Beyond the x86 ecosystem, there are a number of Arm vendors such as NXP that are focusing on this space. In the coming generations, this is going to be a bigger story. Intel is positioning this chip slightly differently since it is effectively the same Skylake core run in one’s data center but in an embedded form factor making code portability trivial. Again, in future generations, this will change, and there is a large segment of the embedded market where everything is custom so Arm is competing, but the design philosophy of Intel in many ways dictates its competitive set.

Final Words

This is likely a review that we should have had on STH earlier when we first covered the chip. Still, embedded lifecycles are long and this is the current-generation Intel part in the space making it highly relevant.
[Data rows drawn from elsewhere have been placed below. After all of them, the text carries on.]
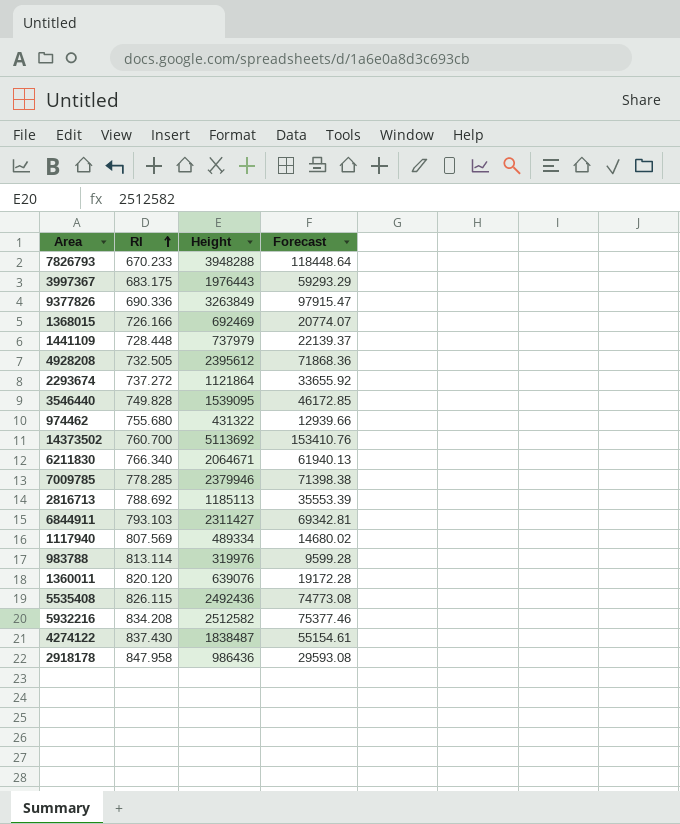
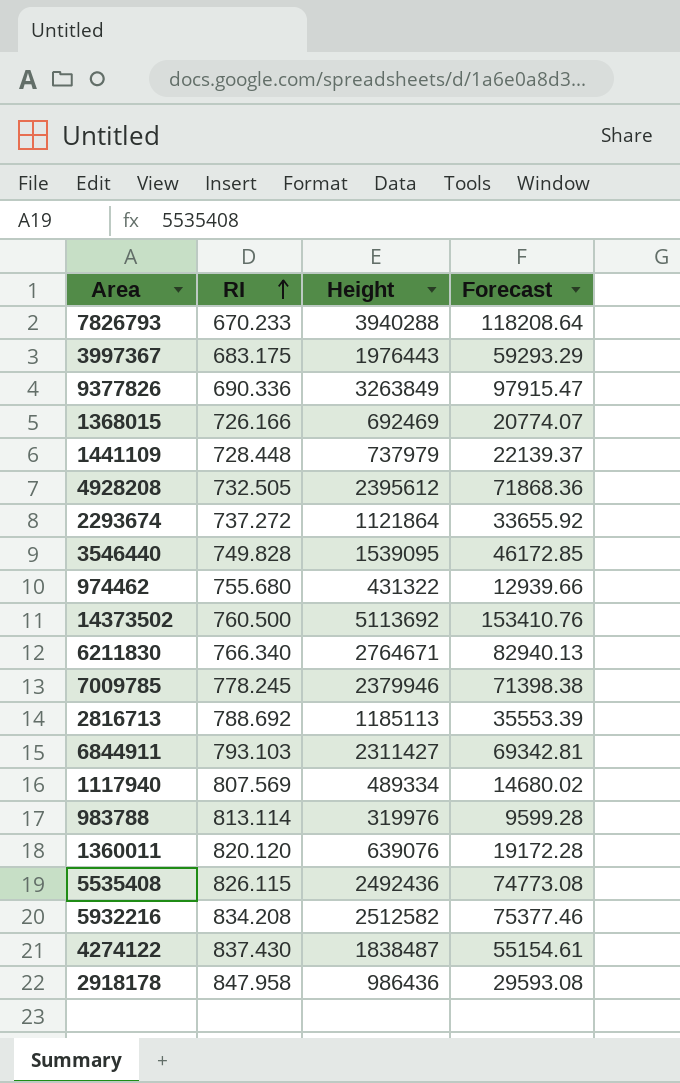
7826793 | Height: 3948288 -> 3940288
7826793 | Forecast: 118448.64 -> 118208.64
14373502 | RI: 760.700 -> 760.500
6211830 | Height: 2064671 -> 2764671
6211830 | Forecast: 61940.13 -> 82940.13
7009785 | RI: 778.285 -> 778.245

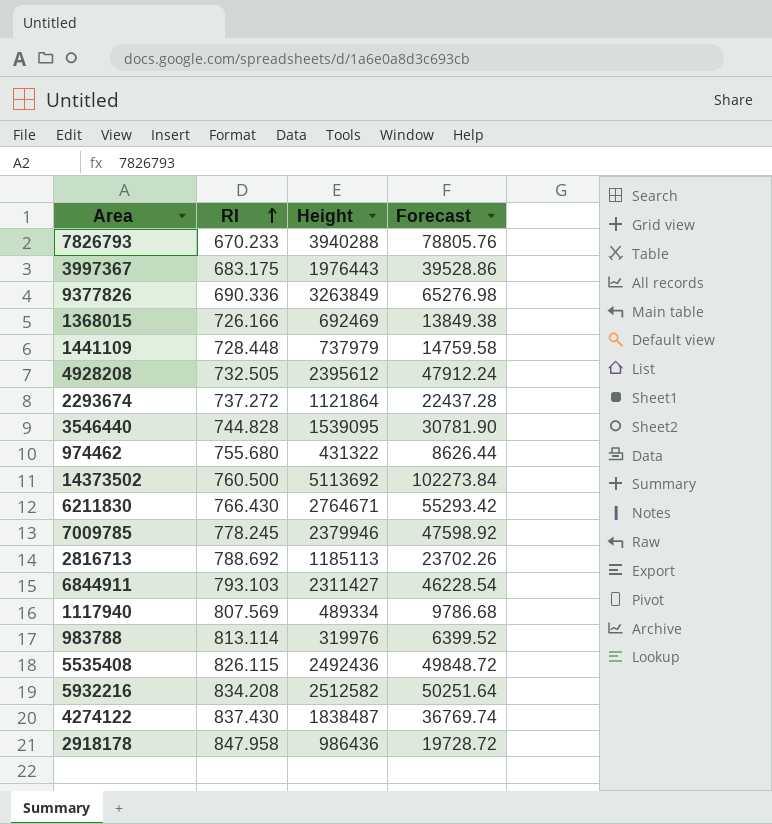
column Forecast | formula: [Height] * 0.03 -> [Height] * 0.02
row 1360011: 820.120 | 639076 | 19172.28 -> none
3546440 | RI: 749.828 -> 744.828
6211830 | RI: 766.340 -> 766.430

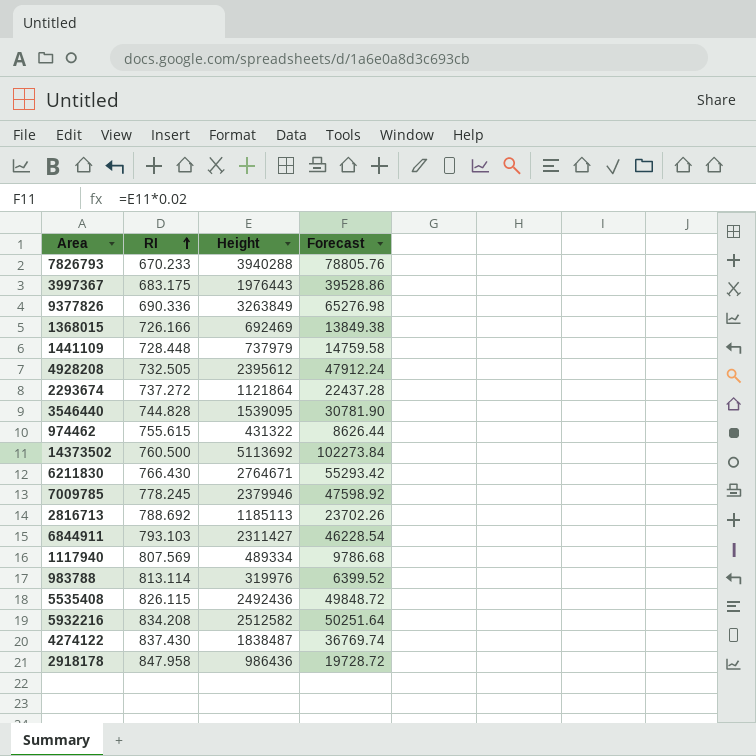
974462 | RI: 755.680 -> 755.615

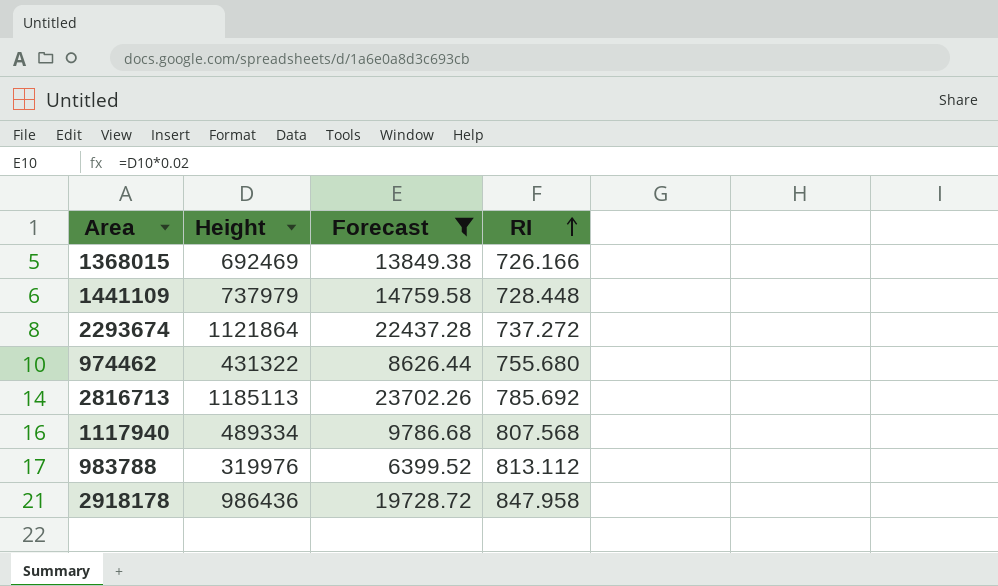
filter: none -> Forecast <= 23702.26
column RI | position: 2 -> 4
974462 | RI: 755.615 -> 755.680
2816713 | RI: 788.692 -> 785.692
1117940 | RI: 807.569 -> 807.568
983788 | RI: 813.114 -> 813.112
The Xeon D-2100 series did not benefit from the 2nd Generation Intel Xeon Scalable refresh pricing and updated “U” series SKUs for single-socket applications. On a raw compute basis, this is a better value than most of the rest of Intel’s line. For a simple “light the platform” part, it performs well and is a great firewall/ storage appliance SKU.

Supermicro X11SDV 4C TLN2F CPU Heatsink Airflow And DIMMs
Supermicro X11SDV 4C TLN2F CPU Heatsink Airflow And DIMMs

Higher-end Xeon D-2100 series parts for compute applications are much harder to justify these days. For the embedded market, just having BGA mounting and the integrated PCH functionality for a smaller package is extremely important. Still, the Xeon D-2123IT brings that packaging benefit alongside performance that is competitive with the Xeon Bronze series that give it overlap in these “light the platform” type scenarios where I/O connectivity is more important than massive amounts of compute power.

At the outset of testing the Xeon D-2123IT, this was seen as a lower-end part. These days, we look at it as perhaps the best value Xeon D-2100 series part on the market. That just shows there is a lot that can happen over the course of a product cycle.

1 COMMENT

  1. Thanks for sharing this and for your perspectives. Currently running a Xeon D 1521 based Supermicro based X10SDV-4C-TLN2F, so it’s great to see what the Xeon D 2xxx series in a price conscious (SOHO server here} context. I love the low power, quiet home server context and it’s thanks to STH that I am on my current Xeon D. Do you feel it’s worth waiting for next gen Xeon D if I want a bit more horsepower or should I consider something like the shiny new X570 Ryzen chipset based boards where I can drop in a Ryzen 5600 / 5800? I host a few game servers on my current system and I can see it’s running at 80-85% utilization sometimes.